即便这 1000 行代码瞬间生成,我仍需确保它没引入 Bug、逻辑正确、没有安全隐患等等。

So I think that Yeah, basically, we have to sort of like, it's in our interest to make the flow of these two go very, very fast and we have to somehow keep the AI on the leash because it gets way too overreactive. It's kind of like this.
所以,我认为是的,本质上,我们需要让这两步循环尽可能快,同时必须给 AI 系上“缰绳”,因为它过于积极反应,大概就像这样。

This is how I feel when I do AI-assisted coding. If I'm just vibe coding, everything is nice and great, but if I'm actually trying to get work done, it's not so great to have an overreactive agent doing all this kind of stuff.
这就是我在 AI 辅助编程时的感受:如果只是随便写点代码,感觉一切都挺好;但当我真正想完成工作时,一个过度活跃的代理会让我很头大。

So, this slide is not very good, I'm sorry, but I guess I'm trying to develop, like many of you, some ways of utilizing these agents in my coding workflow and to do AI-assisted coding.
这一页做得不太好,抱歉。不过,就像在座各位一样,我正在摸索把这些代理整合进自己的编程流程,开展 AI 辅助编程。

And in my own work, I'm always scared to get way too big diffs. I always go in small incremental chunks. I want to make sure that everything is good. I want to spin this loop very, very fast.
在我的实践中,我最怕 diff 过大。我习惯小步快跑,确保一切正常,让验证-生成循环尽可能快。

And I sort of work on small chunks of single concrete thing. And so I think many of you probably are developing similar ways of working with LLMs.
我总是聚焦于一个个具体的小任务。我想你们很多人也在探索与 LLM 协作的类似方法。

I also saw a number of blog posts that try to develop these best practices for working with LLMs. And here's one that I read recently and I thought was quite good.
我也读到不少博客,总结了与 LLM 协作的最佳实践。最近读到的一篇就写得很好。

And it kind of discussed some techniques and some of them have to do with how you keep the AI on the leash. And so as an example, if you are prompting, if your prompt is vague, then the AI might not do exactly what you wanted.
文中谈到一些技巧,其中几条就是如何“拴住”AI。例如,如果你的提示太模糊,AI 可能无法按你真正想要的去做。

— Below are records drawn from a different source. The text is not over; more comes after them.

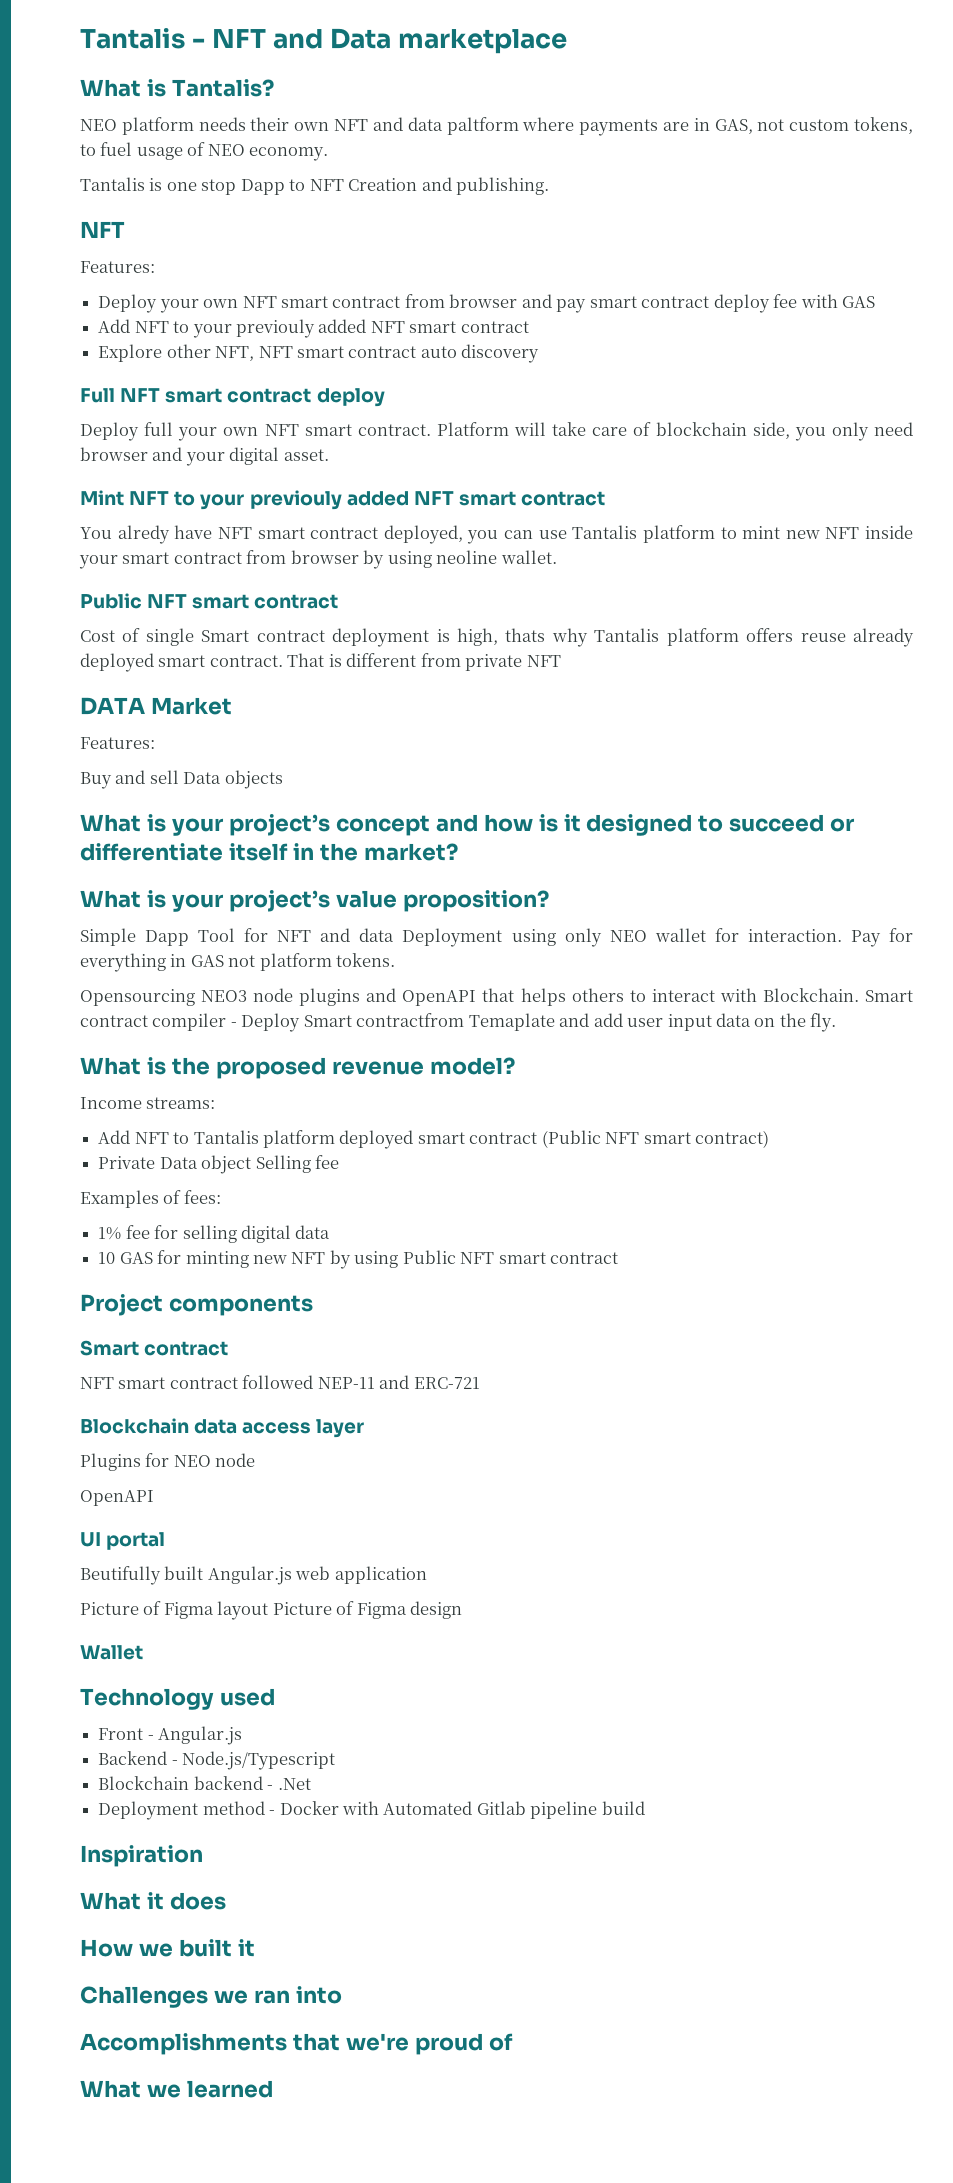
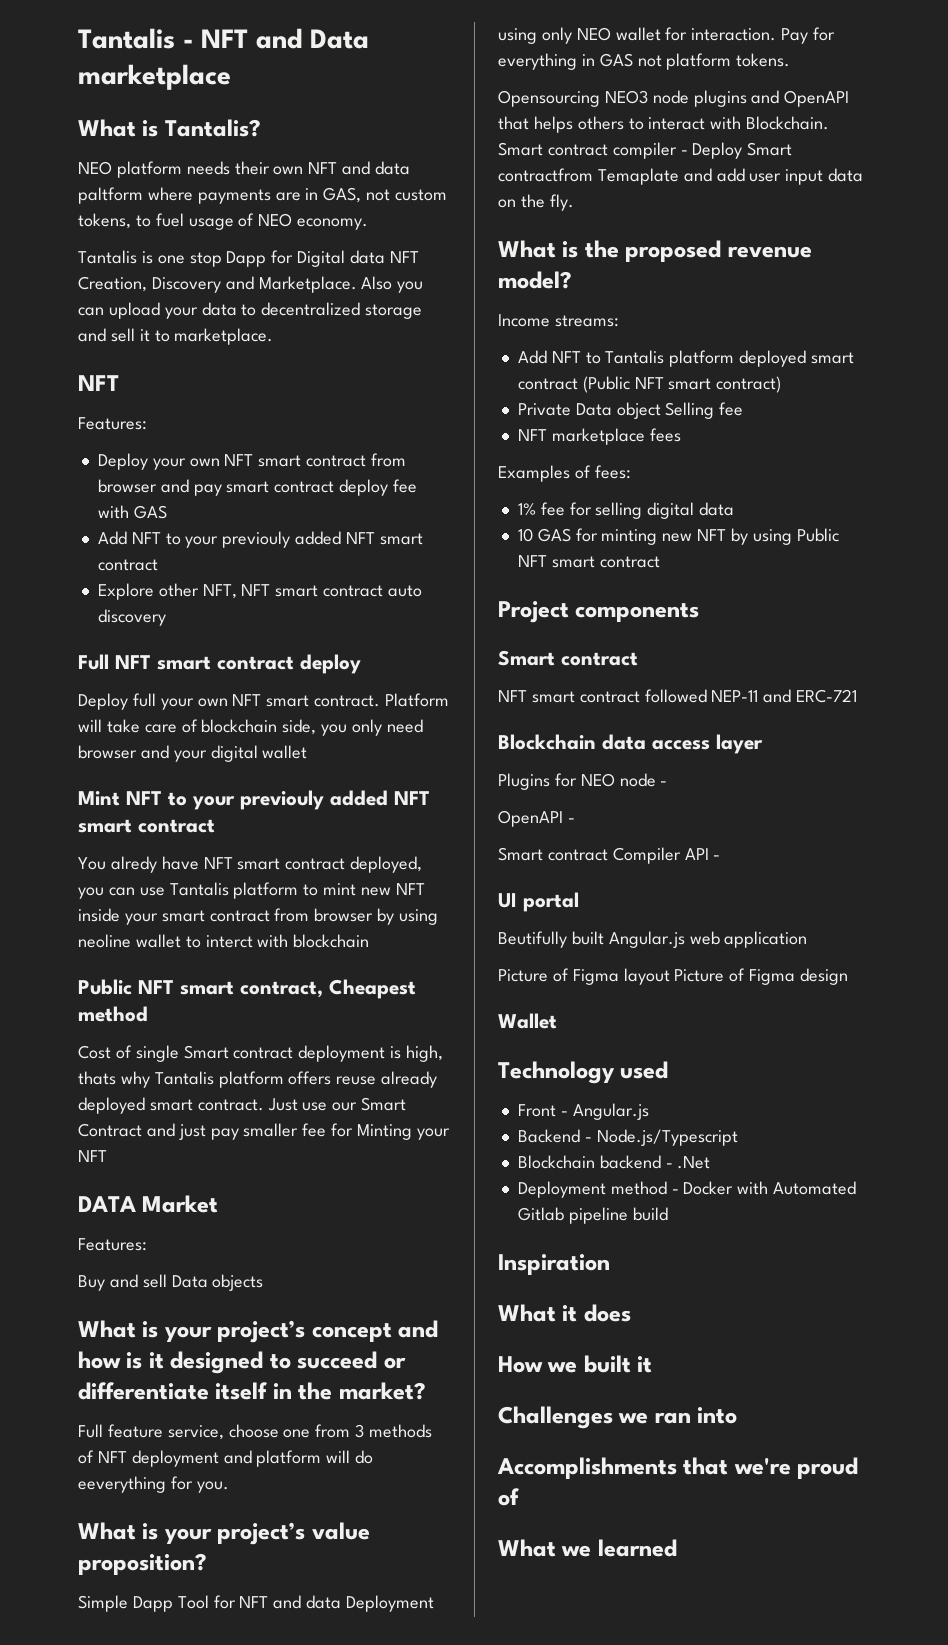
- Tantalis is one stop Dapp to NFT Creation and publishing.
+ Tantalis is one stop Dapp for Digital data NFT Creation, Discovery and Marketplace. Also you can upload your data to decentralized storage and sell it to marketplace.
- Platform will take care of blockchain side, you only need browser and your digital asset.
+ Platform will take care of blockchain side, you only need browser and your digital wallet
- You alredy have NFT smart contract deployed, you can use Tantalis platform to mint new NFT inside your smart contract from browser by using neoline wallet.
- Public NFT smart contract
+ You alredy have NFT smart contract deployed, you can use Tantalis platform to mint new NFT inside your smart contract from browser by using neoline wallet to interct with blockchain
+ Public NFT smart contract, Cheapest method
- That is different from private NFT
+ Just use our Smart Contract and just pay smaller fee for Minting your NFT
+ Full feature service, choose one from 3 methods of NFT deployment and platform will do eeverything for you.
+ NFT marketplace fees
- Plugins for NEO node
- OpenAPI
+ Plugins for NEO node -
+ OpenAPI -
+ Smart contract Compiler API -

And in that case, verification will fail. You're going to ask for something else. If a verification fails, then you're going to start spinning. So it makes a lot more sense to spend a bit more time to be more concrete in your prompts,
那样一来,验证就会失败,你得另行请求;验证失败就会陷入反复。因此,与其事后兜圈子,不如事先多花点时间,把提示写得更具体。

which increases the probability of successful verification and you can move forward. And so I think a lot of us are going to end up finding techniques like this. I think in my own work as well,
这会提高一次性通过验证的概率,让你继续推进。我想我们都会形成类似的技巧;我自己的工作中也是如此。

I'm currently interested in what education looks like in together with kind of like now that we have AI and LLMs, what does education look like? And I think a large amount of thought for me goes into how we keep AI on the leash.
我现在很好奇,有了 AI、LLM 之后,教育会变成什么样。我花了很多心思思考如何给 AI 套上“缰绳”。

I don't think it just works to go to ChatGPT and be like, hey, teach me physics. I don't think this works because the AI is like gets lost in the woods. And so for me, this is actually two separate apps.
我不认为直接对 ChatGPT 说“教我物理”就能奏效,因为 AI 很容易在“森林”里迷路。对我而言,这实际上需要两个独立的应用。

For example, there's an app for a teacher that creates courses. And then there's an app that takes courses and serves them to students. And in both cases, we now have this intermediate artifact of a course that is auditable,
比如,一个应用面向老师,用来制作课程;另一个应用把课程呈现给学生。两种场景里都有一个可审计的中间产物——课程,

and we can make sure it's good. We can make sure it's consistent. And the AI is kept on the leash with respect to a certain syllabus, a certain progression of projects, and so on. And so this is one way of keeping the AI on the leash,
这样我们才能确保课程优质且一致。AI 会被限定在教学大纲、项目进度等“缰绳”内运行,这是把 AI 拴住的一种方法,

and I think has a much higher likelihood of working. And the AI is not getting lost in the woods. One more kind of analogy I wanted to sort of allude to is I'm no stranger to partial autonomy,
成功率更高,也不至于让 AI 迷失方向。我还想再举个类比:我对“部分自治”并不陌生,

and I've kind of worked on this, I think, for five years at Tesla. And this is also a partial autonomy product and shares a lot of the features. Like, for example, right there in the instrument panel is the GUI of the autopilot.
在特斯拉时我搞了约五年,这也是部分自治产品,并拥有许多相同特征。例如,仪表盘中就有自动驾驶的 GUI,

So it's showing me what the neural network sees and so on. And we have the autonomy slider, where over the course of my tenure there, we did more and more autonomous tasks for the user.
展示神经网络所“看到”的内容。我们也有自治滑杆,在我任期内,滑杆逐步调高,车辆替用户执行的自主任务越来越多。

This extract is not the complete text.